# Your goal
The records that follow are to be copied word for word. Pictures should be omitted.

# Data supplied
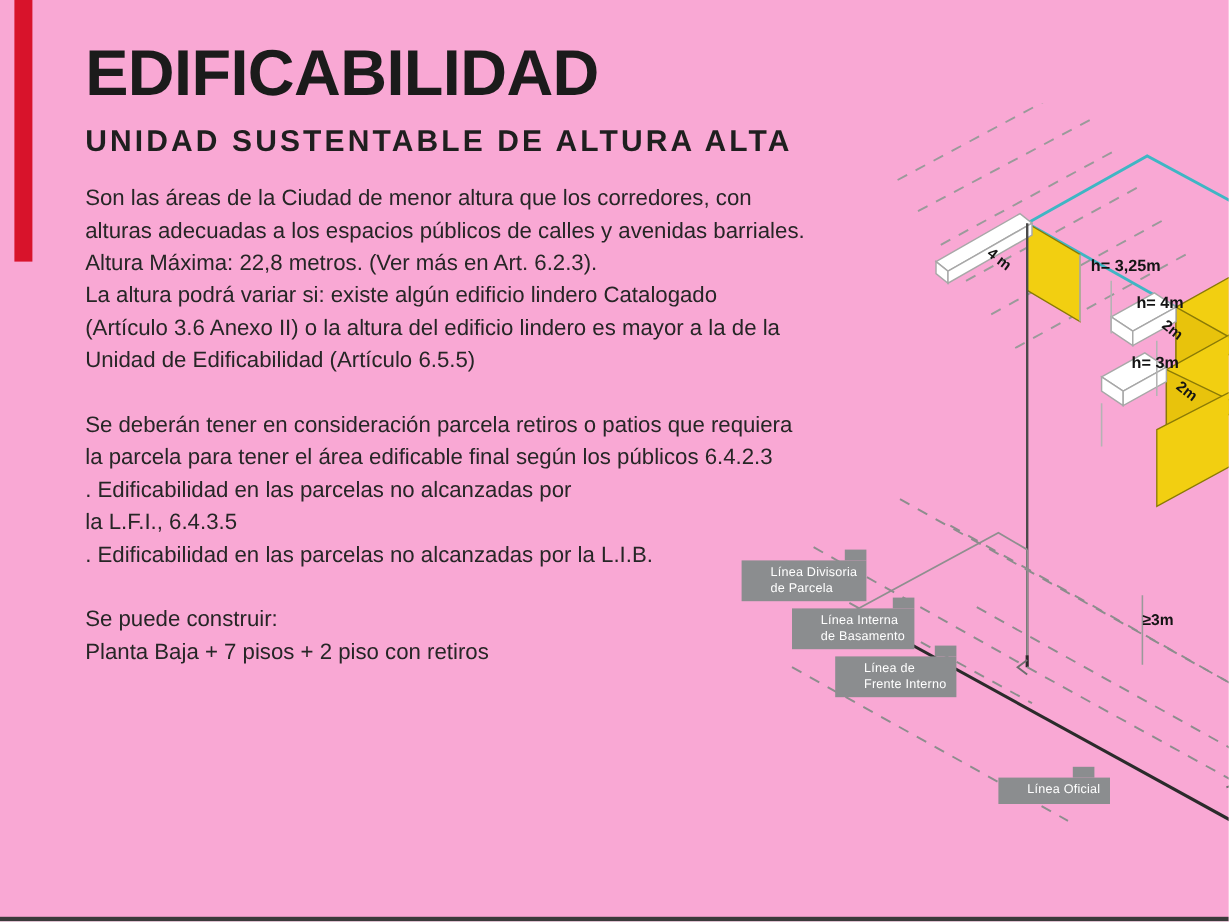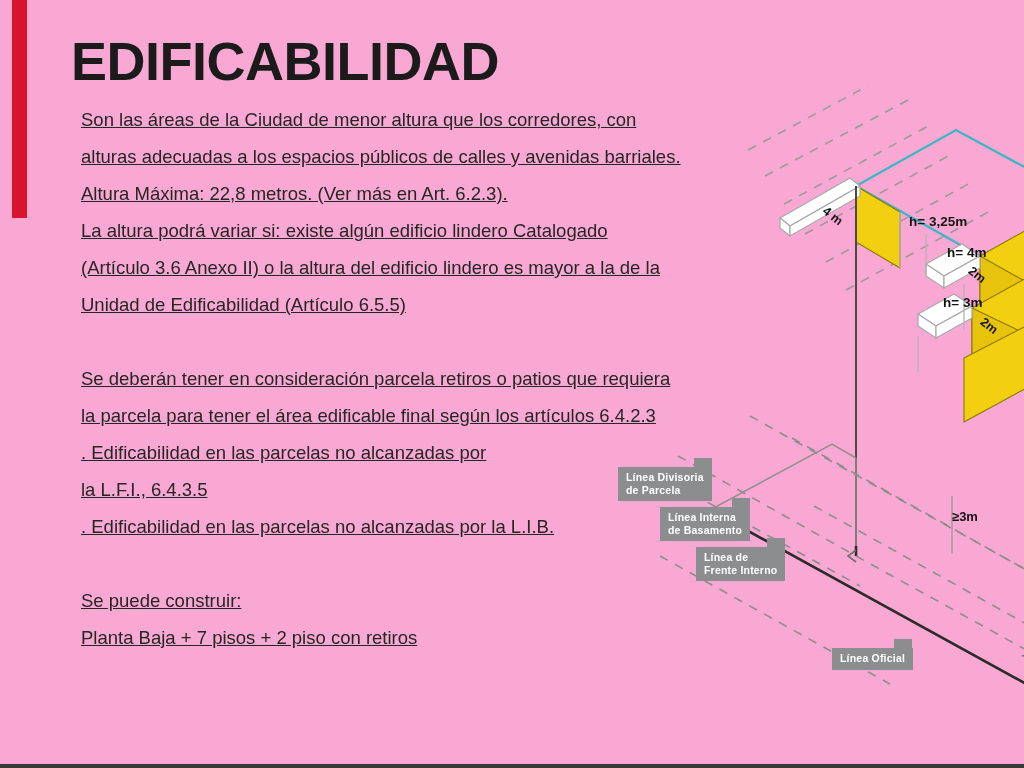--- a/index.html
+++ b/index.html
@@ -59,22 +59,21 @@
     color: #1f1f1f;
     line-height: 1.0;
     margin: 0 0 20px 0;
   }
   .body-block {
     font-size: 18.5px;
     line-height: 27px;
     color: #262626;
   }
   .body-block p {
-    margin: 10px;
-    text-decoration: underline;
+    margin: 0;
   }
   .block-gap {
     height: 27px;
   }
   
   .diagram {
     position: absolute;
     left: 560px;
     top: 86px;
     width: 470px;
@@ -82,23 +81,23 @@
   }
   .diagram svg {
     display: block;
   }
   
   .callout {
     position: absolute;
     background: #8b8d8f;
     color: #ffffff;
     font-size: 10.5px;
-    font-weight: 700;
+    font-weight: 400;
     line-height: 12.5px;
-    padding: 4px 8px 5px 8px;
+    padding: 4px 8px 5px 24px;
     letter-spacing: 0.2px;
     white-space: pre;
     font-family: "Liberation Sans", sans-serif;
   }
   .callout::after {
     content: "";
     position: absolute;
     right: 0;
     top: -9px;
     width: 18px;
@@ -132,35 +131,36 @@
 <body>
 
 <div id="slide">
 
   <div class="accent-bar"></div>
 
   <div class="text-col">
 
     <h1 class="slide-title">EDIFICABILIDAD</h1>
 
+    <h2 class="slide-subtitle">UNIDAD SUSTENTABLE DE ALTURA ALTA</h2>
 
     <div class="body-block">
       <p>Son las áreas de la Ciudad de menor altura que los corredores, con</p>
       <p>alturas adecuadas a los espacios públicos de calles y avenidas barriales.</p>
       <p>Altura Máxima: 22,8 metros. (Ver más en Art. 6.2.3).</p>
       <p>La altura podrá variar si: existe algún edificio lindero Catalogado</p>
       <p>(Artículo 3.6 Anexo II) o la altura del edificio lindero es mayor a la de la</p>
       <p>Unidad de Edificabilidad (Artículo 6.5.5)</p>
     </div>
 
     <div class="block-gap"></div>
 
     <div class="body-block">
       <p>Se deberán tener en consideración parcela retiros o patios que requiera</p>
-      <p>la parcela para tener el área edificable final según los artículos 6.4.2.3</p>
+      <p>la parcela para tener el área edificable final según los públicos 6.4.2.3</p>
       <p>. Edificabilidad en las parcelas no alcanzadas por</p>
       <p>la L.F.I., 6.4.3.5</p>
       <p>. Edificabilidad en las parcelas no alcanzadas por la L.I.B.</p>
     </div>
 
     <div class="block-gap"></div>
 
     <div class="body-block">
       <p>Se puede construir:</p>
       <p>Planta Baja + 7 pisos + 2 piso con retiros</p>

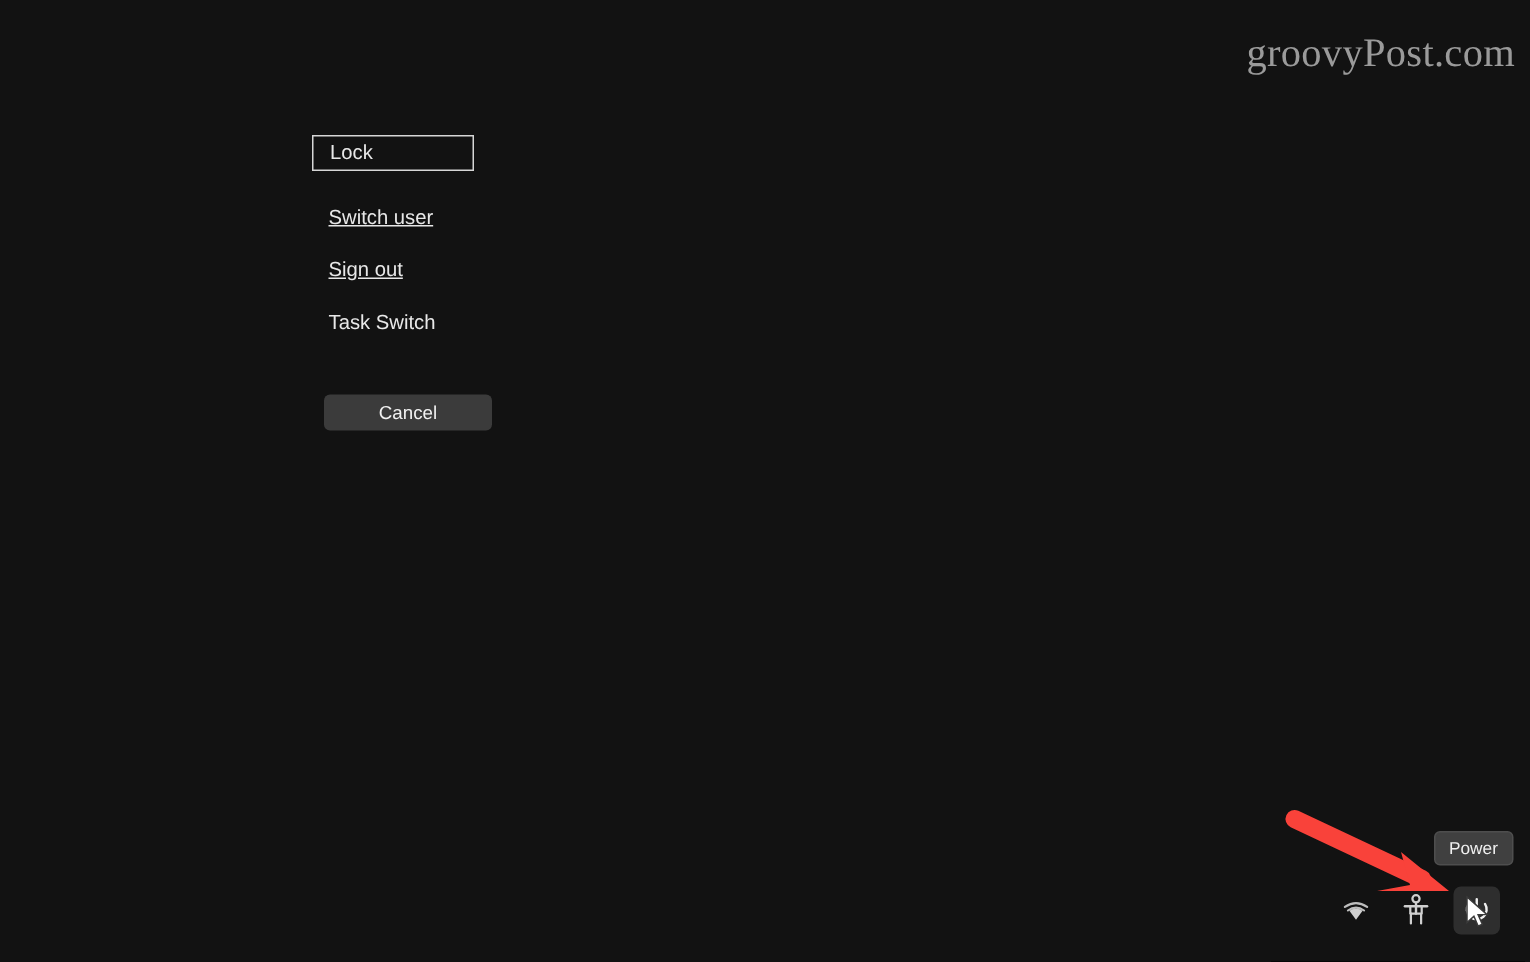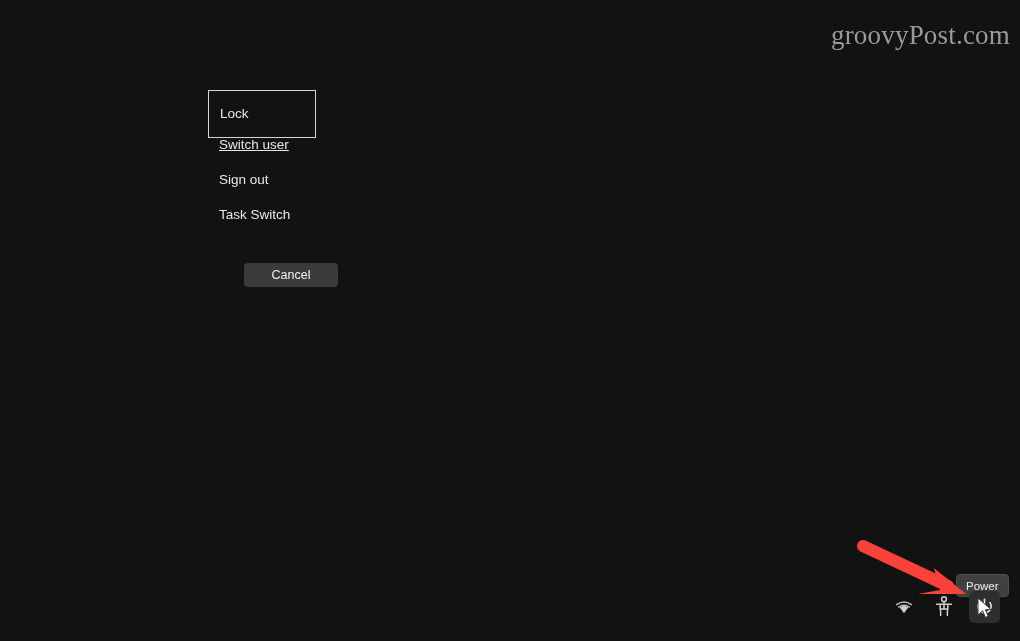--- a/index.html
+++ b/index.html
@@ -50,62 +50,62 @@
     white-space: nowrap;
   }
   .menu-item-text {
     display: block;
   }
   #item-lock {
     position: absolute;
     left: 0;
     top: 0;
     width: 108px;
-    height: 48px;
+    height: 24px;
     border: 1px solid #d6d6d6;
     box-sizing: border-box;
     display: flex;
     align-items: center;
     padding-left: 11px;
   }
   #item-switch-user {
     position: absolute;
     left: 11px;
     top: 48px;
     text-decoration: underline;
   }
   #item-sign-out {
     position: absolute;
     left: 11px;
     top: 83px;
+    text-decoration: underline;
   }
   #item-task-manager {
     position: absolute;
     left: 11px;
     top: 118px;
   }
 
   #cancel-button {
     position: absolute;
     left: 8px;
     top: 173px;
-    width: 94px;
+    width: 112px;
     height: 24px;
     background: #3b3b3b;
     border: none;
     border-radius: 4px;
     color: #f2f2f2;
     font-family: "Liberation Sans", sans-serif;
     font-size: 12.5px;
     display: flex;
     align-items: center;
     justify-content: center;
     cursor: default;
     padding: 0;
-    margin-left: 28px;
   }
 
   
   #tray {
     position: absolute;
     left: 888px;
     top: 590px;
     width: 112px;
     height: 34px;
     display: flex;
@@ -138,21 +138,20 @@
     background: #404040;
     border: 1px solid #4e4e4e;
     border-radius: 4px;
     box-sizing: border-box;
     display: flex;
     align-items: center;
     justify-content: center;
     color: #f0f0f0;
     font-size: 11.5px;
     white-space: nowrap;
-    margin-top: 20px;
   }
 
   
   #red-arrow {
     position: absolute;
     left: 848px;
     top: 532px;
     width: 140px;
     height: 72px;
     pointer-events: none;

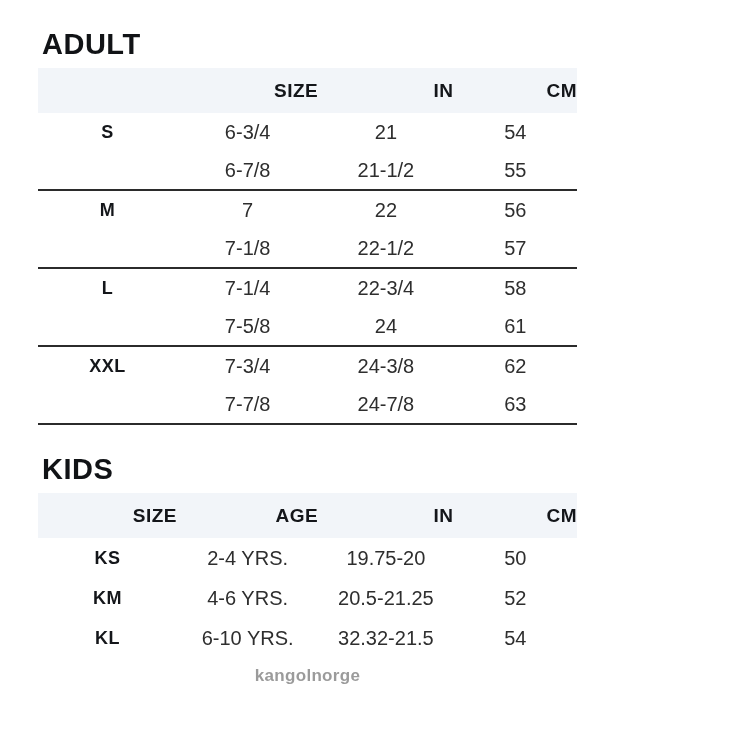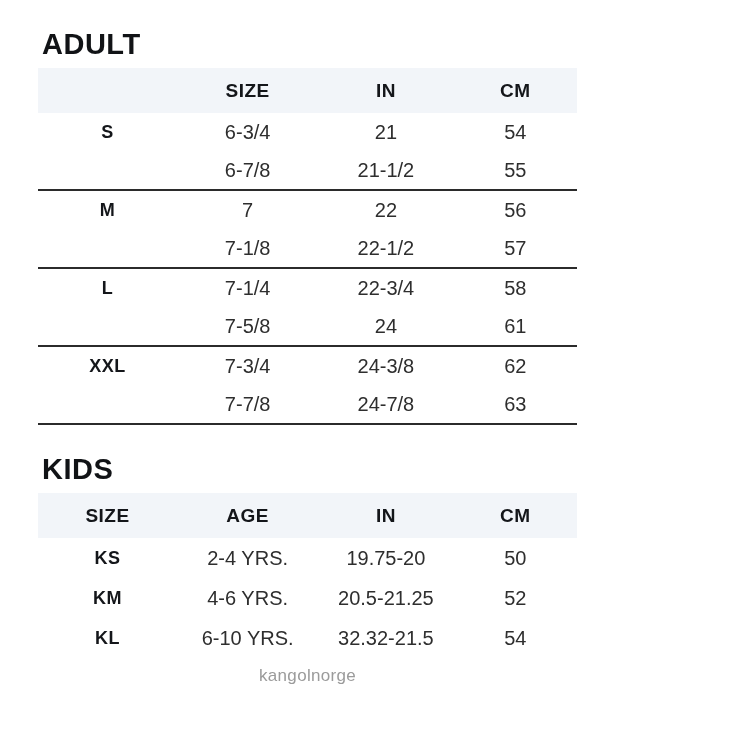--- a/index.html
+++ b/index.html
@@ -39,21 +39,21 @@
   table.size-table col.c2 { width: 26.2%; }
   table.size-table col.c3 { width: 25.1%; }
   table.size-table col.c4 { width: 22.9%; }
   table.size-table th {
     background: #f2f5f9;
     height: 45px;
     font-size: 19px;
     font-weight: 800;
     letter-spacing: 0.5px;
     color: #14161a;
-    text-align: center;
+    text-align: right;
     vertical-align: middle;
     padding: 0;
   }
   table.size-table td {
     height: 38px;
     font-size: 20px;
     font-weight: 300;
     color: #2e2e2e;
     text-align: center;
     vertical-align: middle;
@@ -68,21 +68,21 @@
     letter-spacing: 0.5px;
     color: #14161a;
   }
   table.adult-table tr.group-end td {
     border-bottom: 2px solid #2b2b2b;
   }
   .footer {
     margin-top: 8px;
     text-align: center;
     font-size: 17px;
-    font-weight: 400;
+    font-weight: 700;
     color: #9b9b9b;
     letter-spacing: 0.3px;
   }
 </style>
 </head>
 <body>
 
 <div class="page">
 
   <h1 class="section-title">ADULT</h1>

# Answer space
--- a/index.html
+++ b/index.html
@@ -59,22 +59,21 @@
     color: #1f1f1f;
     line-height: 1.0;
     margin: 0 0 20px 0;
   }
   .body-block {
     font-size: 18.5px;
     line-height: 27px;
     color: #262626;
   }
   .body-block p {
-    margin: 10px;
-    text-decoration: underline;
+    margin: 0;
   }
   .block-gap {
     height: 27px;
   }
   
   .diagram {
     position: absolute;
     left: 560px;
     top: 86px;
     width: 470px;
@@ -82,23 +81,23 @@
   }
   .diagram svg {
     display: block;
   }
   
   .callout {
     position: absolute;
     background: #8b8d8f;
     color: #ffffff;
     font-size: 10.5px;
-    font-weight: 700;
+    font-weight: 400;
     line-height: 12.5px;
-    padding: 4px 8px 5px 8px;
+    padding: 4px 8px 5px 24px;
     letter-spacing: 0.2px;
     white-space: pre;
     font-family: "Liberation Sans", sans-serif;
   }
   .callout::after {
     content: "";
     position: absolute;
     right: 0;
     top: -9px;
     width: 18px;
@@ -132,35 +131,36 @@
 <body>
 
 <div id="slide">
 
   <div class="accent-bar"></div>
 
   <div class="text-col">
 
     <h1 class="slide-title">EDIFICABILIDAD</h1>
 
+    <h2 class="slide-subtitle">UNIDAD SUSTENTABLE DE ALTURA ALTA</h2>
 
     <div class="body-block">
       <p>Son las áreas de la Ciudad de menor altura que los corredores, con</p>
       <p>alturas adecuadas a los espacios públicos de calles y avenidas barriales.</p>
       <p>Altura Máxima: 22,8 metros. (Ver más en Art. 6.2.3).</p>
       <p>La altura podrá variar si: existe algún edificio lindero Catalogado</p>
       <p>(Artículo 3.6 Anexo II) o la altura del edificio lindero es mayor a la de la</p>
       <p>Unidad de Edificabilidad (Artículo 6.5.5)</p>
     </div>
 
     <div class="block-gap"></div>
 
     <div class="body-block">
       <p>Se deberán tener en consideración parcela retiros o patios que requiera</p>
-      <p>la parcela para tener el área edificable final según los artículos 6.4.2.3</p>
+      <p>la parcela para tener el área edificable final según los públicos 6.4.2.3</p>
       <p>. Edificabilidad en las parcelas no alcanzadas por</p>
       <p>la L.F.I., 6.4.3.5</p>
       <p>. Edificabilidad en las parcelas no alcanzadas por la L.I.B.</p>
     </div>
 
     <div class="block-gap"></div>
 
     <div class="body-block">
       <p>Se puede construir:</p>
       <p>Planta Baja + 7 pisos + 2 piso con retiros</p>

--- a/index.html
+++ b/index.html
@@ -50,62 +50,62 @@
     white-space: nowrap;
   }
   .menu-item-text {
     display: block;
   }
   #item-lock {
     position: absolute;
     left: 0;
     top: 0;
     width: 108px;
-    height: 48px;
+    height: 24px;
     border: 1px solid #d6d6d6;
     box-sizing: border-box;
     display: flex;
     align-items: center;
     padding-left: 11px;
   }
   #item-switch-user {
     position: absolute;
     left: 11px;
     top: 48px;
     text-decoration: underline;
   }
   #item-sign-out {
     position: absolute;
     left: 11px;
     top: 83px;
+    text-decoration: underline;
   }
   #item-task-manager {
     position: absolute;
     left: 11px;
     top: 118px;
   }
 
   #cancel-button {
     position: absolute;
     left: 8px;
     top: 173px;
-    width: 94px;
+    width: 112px;
     height: 24px;
     background: #3b3b3b;
     border: none;
     border-radius: 4px;
     color: #f2f2f2;
     font-family: "Liberation Sans", sans-serif;
     font-size: 12.5px;
     display: flex;
     align-items: center;
     justify-content: center;
     cursor: default;
     padding: 0;
-    margin-left: 28px;
   }
 
   
   #tray {
     position: absolute;
     left: 888px;
     top: 590px;
     width: 112px;
     height: 34px;
     display: flex;
@@ -138,21 +138,20 @@
     background: #404040;
     border: 1px solid #4e4e4e;
     border-radius: 4px;
     box-sizing: border-box;
     display: flex;
     align-items: center;
     justify-content: center;
     color: #f0f0f0;
     font-size: 11.5px;
     white-space: nowrap;
-    margin-top: 20px;
   }
 
   
   #red-arrow {
     position: absolute;
     left: 848px;
     top: 532px;
     width: 140px;
     height: 72px;
     pointer-events: none;

--- a/index.html
+++ b/index.html
@@ -39,21 +39,21 @@
   table.size-table col.c2 { width: 26.2%; }
   table.size-table col.c3 { width: 25.1%; }
   table.size-table col.c4 { width: 22.9%; }
   table.size-table th {
     background: #f2f5f9;
     height: 45px;
     font-size: 19px;
     font-weight: 800;
     letter-spacing: 0.5px;
     color: #14161a;
-    text-align: center;
+    text-align: right;
     vertical-align: middle;
     padding: 0;
   }
   table.size-table td {
     height: 38px;
     font-size: 20px;
     font-weight: 300;
     color: #2e2e2e;
     text-align: center;
     vertical-align: middle;
@@ -68,21 +68,21 @@
     letter-spacing: 0.5px;
     color: #14161a;
   }
   table.adult-table tr.group-end td {
     border-bottom: 2px solid #2b2b2b;
   }
   .footer {
     margin-top: 8px;
     text-align: center;
     font-size: 17px;
-    font-weight: 400;
+    font-weight: 700;
     color: #9b9b9b;
     letter-spacing: 0.3px;
   }
 </style>
 </head>
 <body>
 
 <div class="page">
 
   <h1 class="section-title">ADULT</h1>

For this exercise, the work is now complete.